Given records -
○ ○ ○

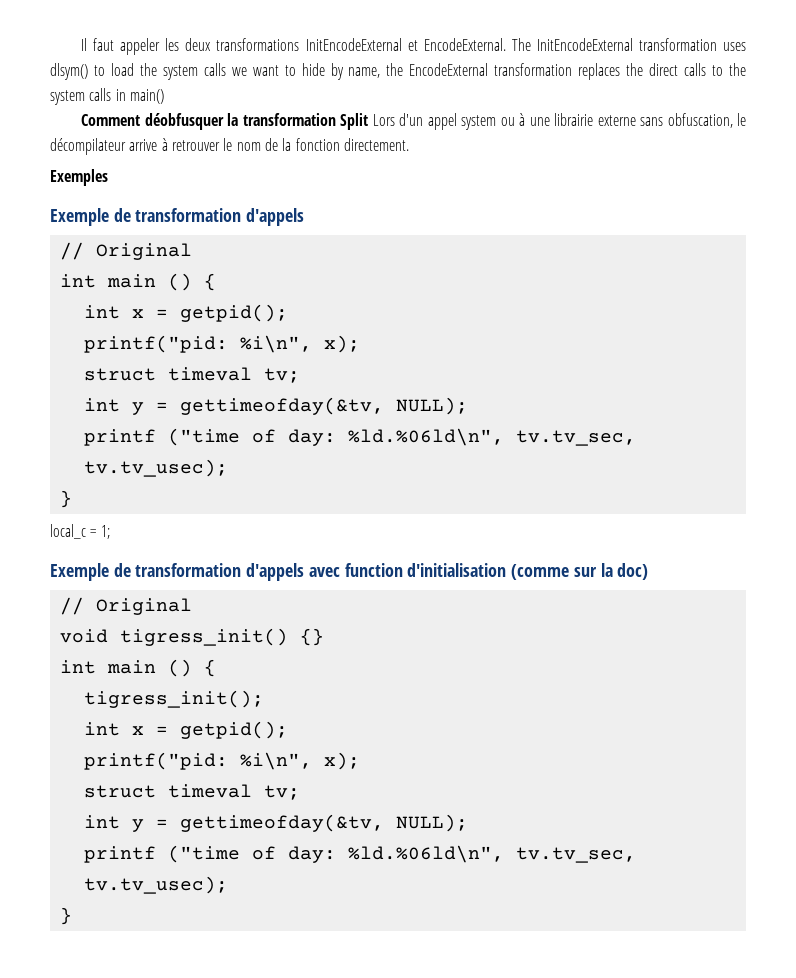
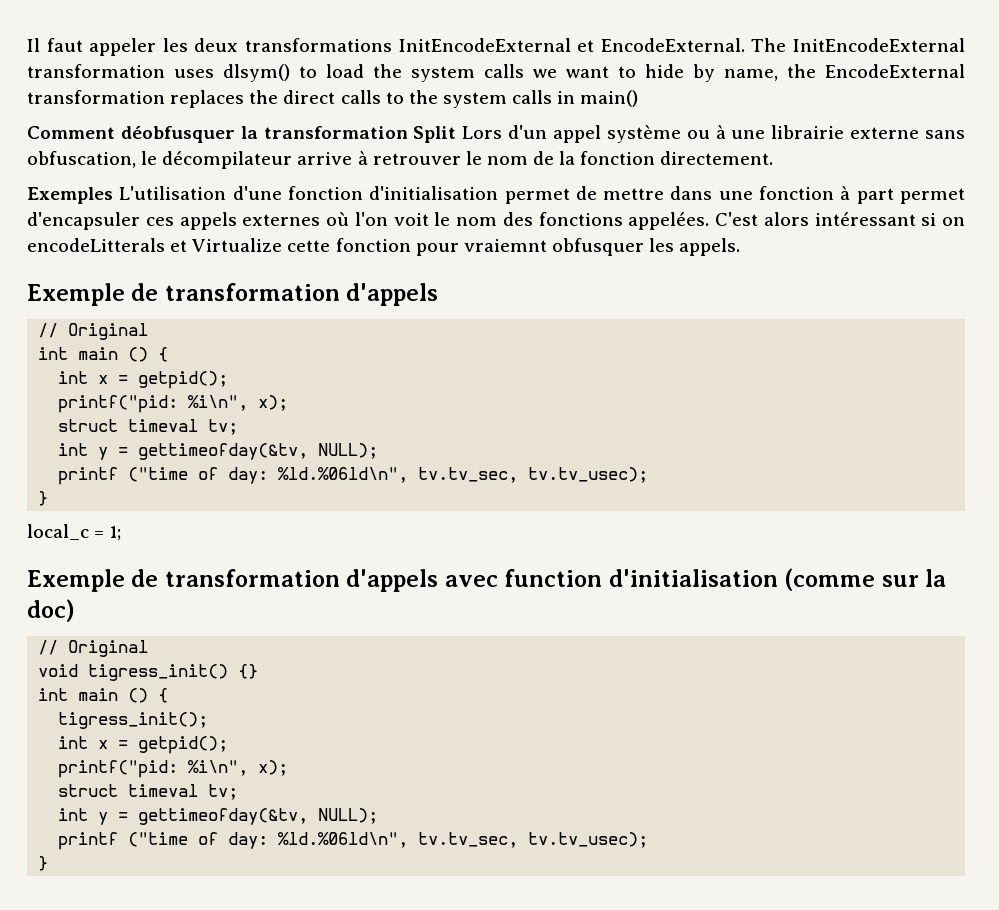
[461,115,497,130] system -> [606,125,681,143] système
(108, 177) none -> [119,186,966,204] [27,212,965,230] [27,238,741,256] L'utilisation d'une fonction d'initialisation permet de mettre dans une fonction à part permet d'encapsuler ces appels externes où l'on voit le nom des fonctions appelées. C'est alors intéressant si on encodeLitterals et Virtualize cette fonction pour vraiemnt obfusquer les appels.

○ ○ ○

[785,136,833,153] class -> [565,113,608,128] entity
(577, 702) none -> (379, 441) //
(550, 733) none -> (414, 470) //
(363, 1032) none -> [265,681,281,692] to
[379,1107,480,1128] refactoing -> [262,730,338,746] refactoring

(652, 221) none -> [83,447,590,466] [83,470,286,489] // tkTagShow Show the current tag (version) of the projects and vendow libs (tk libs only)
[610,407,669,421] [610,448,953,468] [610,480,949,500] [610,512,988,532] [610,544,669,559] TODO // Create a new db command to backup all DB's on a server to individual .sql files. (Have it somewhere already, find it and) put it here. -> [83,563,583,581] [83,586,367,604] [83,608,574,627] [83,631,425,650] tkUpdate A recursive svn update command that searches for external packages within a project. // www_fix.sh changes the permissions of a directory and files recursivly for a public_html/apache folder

○ ○ ○

Task brief -
Wherever the string "none" is found in the entries, copy the line it sits in.

Exercise solution -
(108, 177) none -> [119,186,966,204] [27,212,965,230] [27,238,741,256] L'utilisation d'une fonction d'initialisation permet de mettre dans une fonction à part permet d'encapsuler ces appels externes où l'on voit le nom des fonctions appelées. C'est alors intéressant si on encodeLitterals et Virtualize cette fonction pour vraiemnt obfusquer les appels.
(577, 702) none -> (379, 441) //
(550, 733) none -> (414, 470) //
(363, 1032) none -> [265,681,281,692] to
(652, 221) none -> [83,447,590,466] [83,470,286,489] // tkTagShow Show the current tag (version) of the projects and vendow libs (tk libs only)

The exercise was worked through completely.